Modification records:
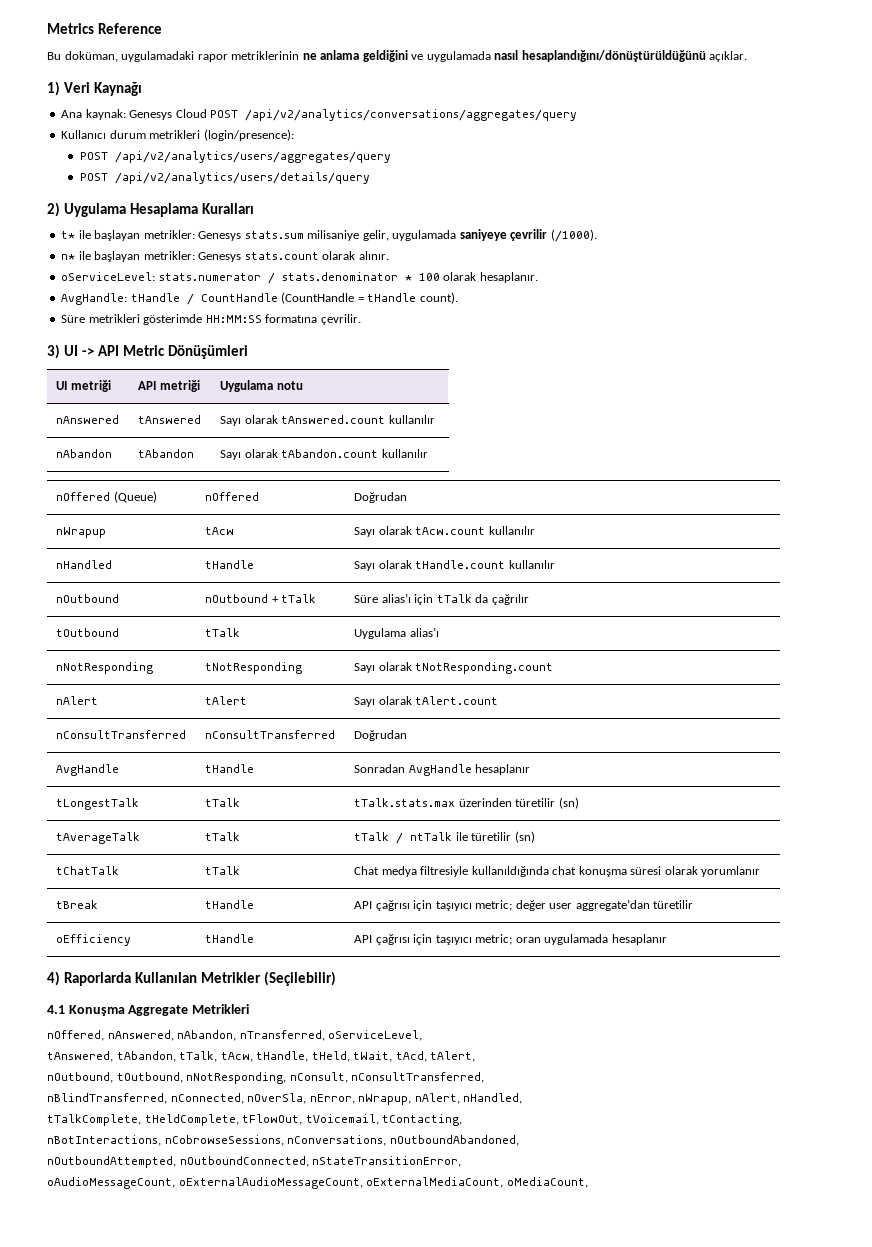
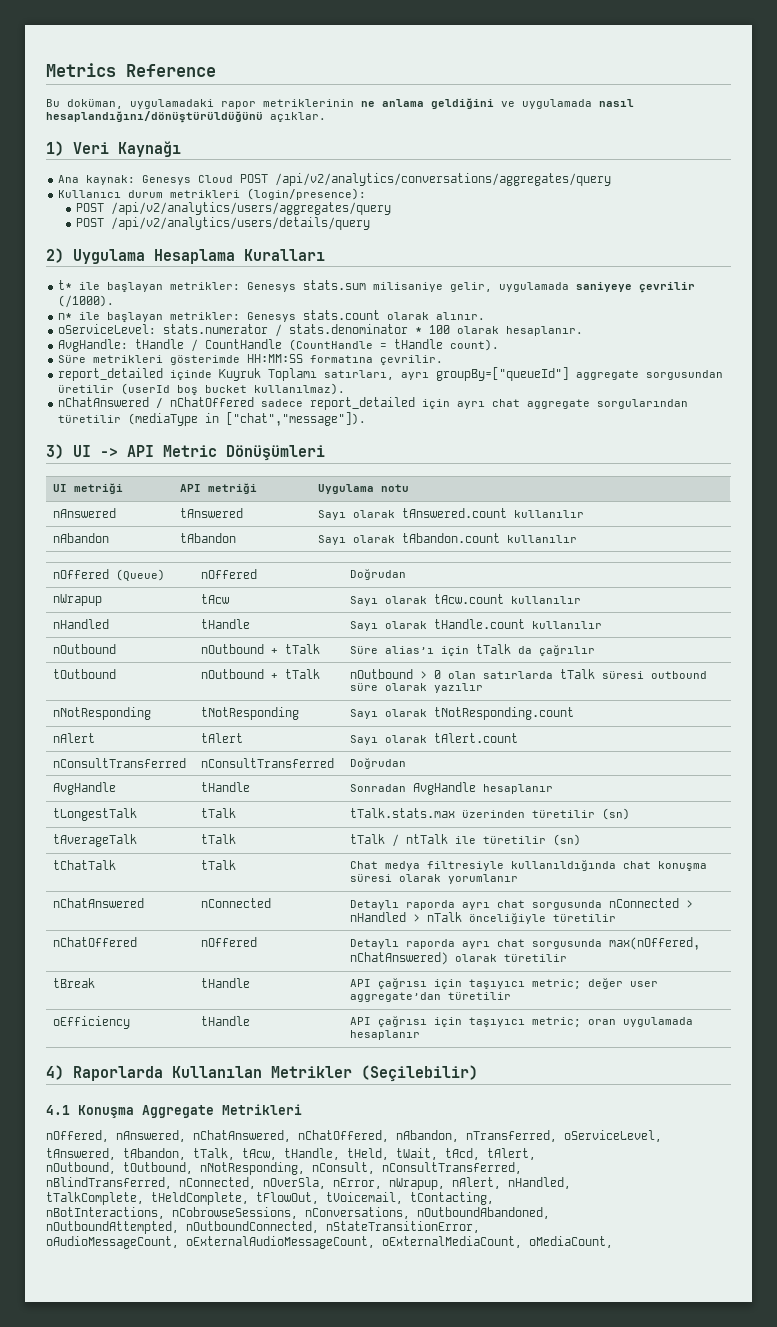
+ report_detailed içinde Kuyruk Toplamı satırları, ayrı groupBy=["queueId"] aggregate sorgusundan üretilir (userId boş bucket kullanılmaz).
+ nChatAnswered / nChatOffered sadece report_detailed için ayrı chat aggregate sorgularından türetilir (mediaType in ["chat","message"]).
- tOutbound | tTalk | Uygulama alias’ı
+ tOutbound | nOutbound + tTalk | nOutbound > 0 olan satırlarda tTalk süresi outbound süre olarak yazılır
+ nChatAnswered | nConnected | Detaylı raporda ayrı chat sorgusunda nConnected > nHandled > nTalk önceliğiyle türetilir
+ nChatOffered | nOffered | Detaylı raporda ayrı chat sorgusunda max(nOffered, nChatAnswered) olarak türetilir
- nOffered, nAnswered, nAbandon, nTransferred, oServiceLevel,
+ nOffered, nAnswered, nChatAnswered, nChatOffered, nAbandon, nTransferred, oServiceLevel,

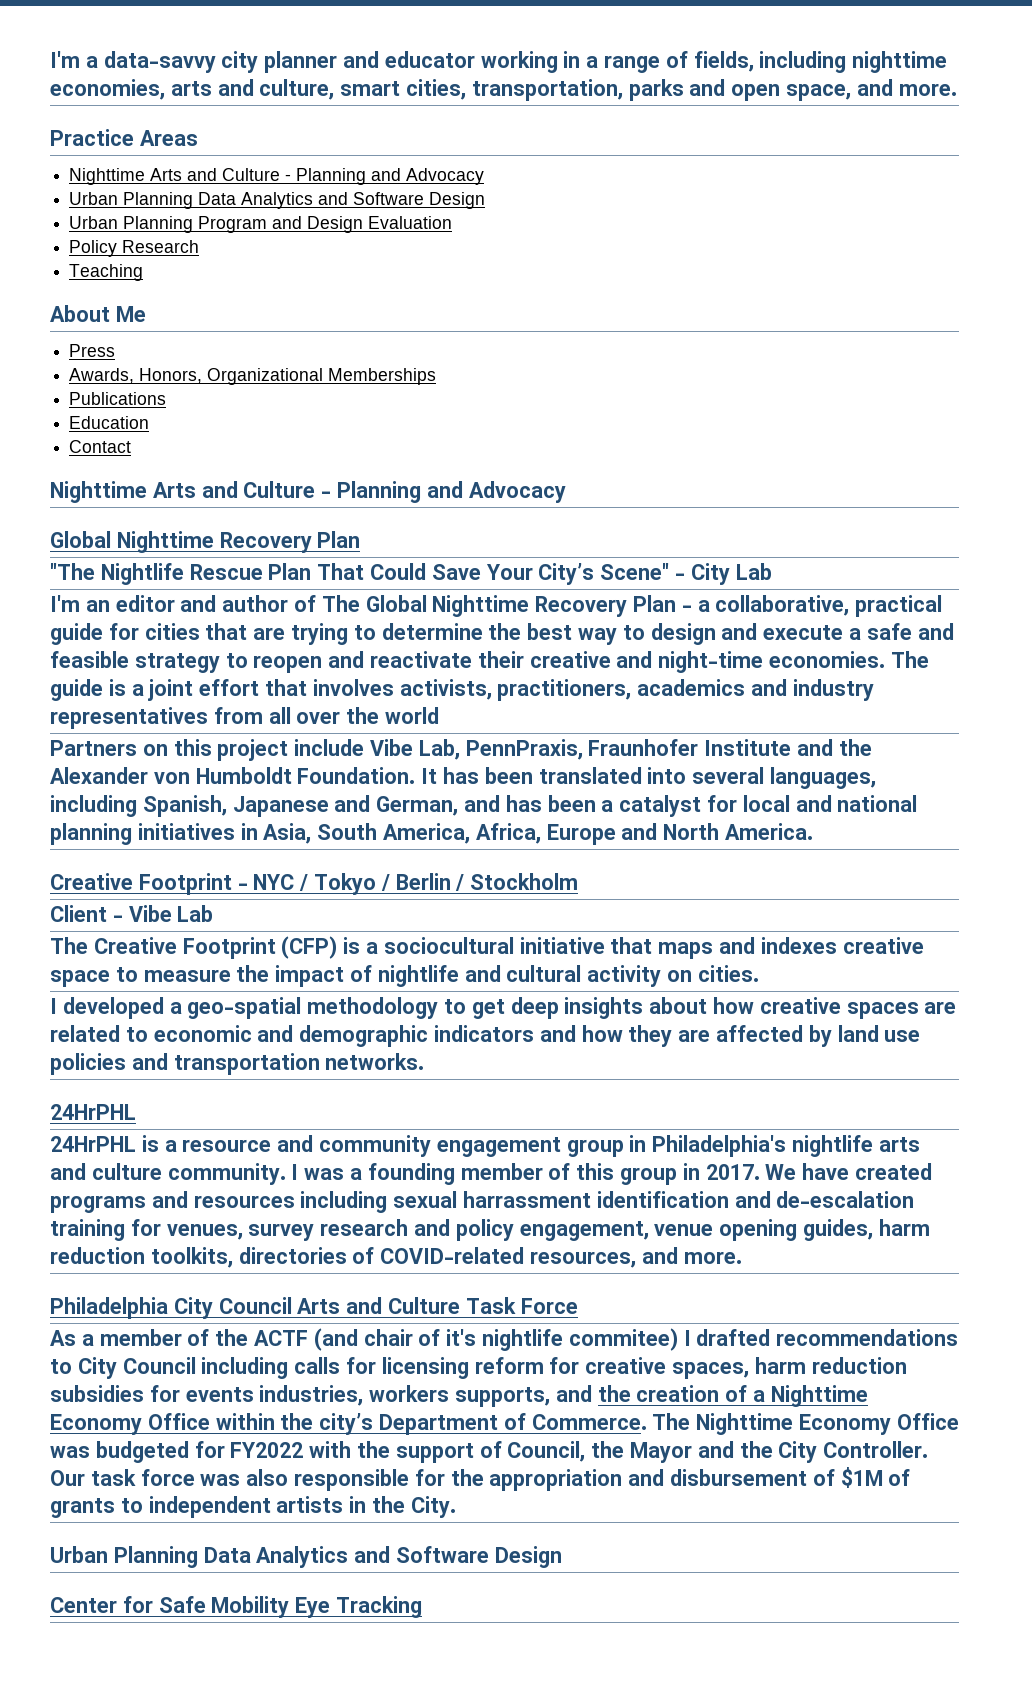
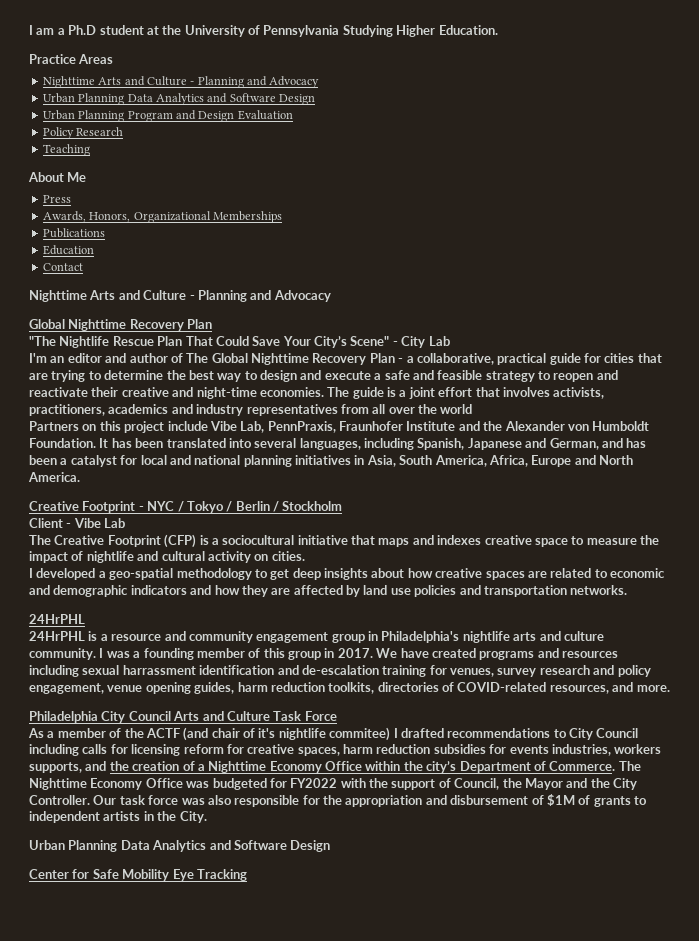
- I'm a data-savvy city planner and educator working in a range of fields, including nighttime economies, arts and culture, smart cities, transportation, parks and open space, and more.
+ I am a Ph.D student at the University of Pennsylvania Studying Higher Education.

## WHAT IS BEING ASKED
Across all of the records above, how many lines include the string "tTalk"? Answer with one number only.

## WRITTEN SOLUTION
2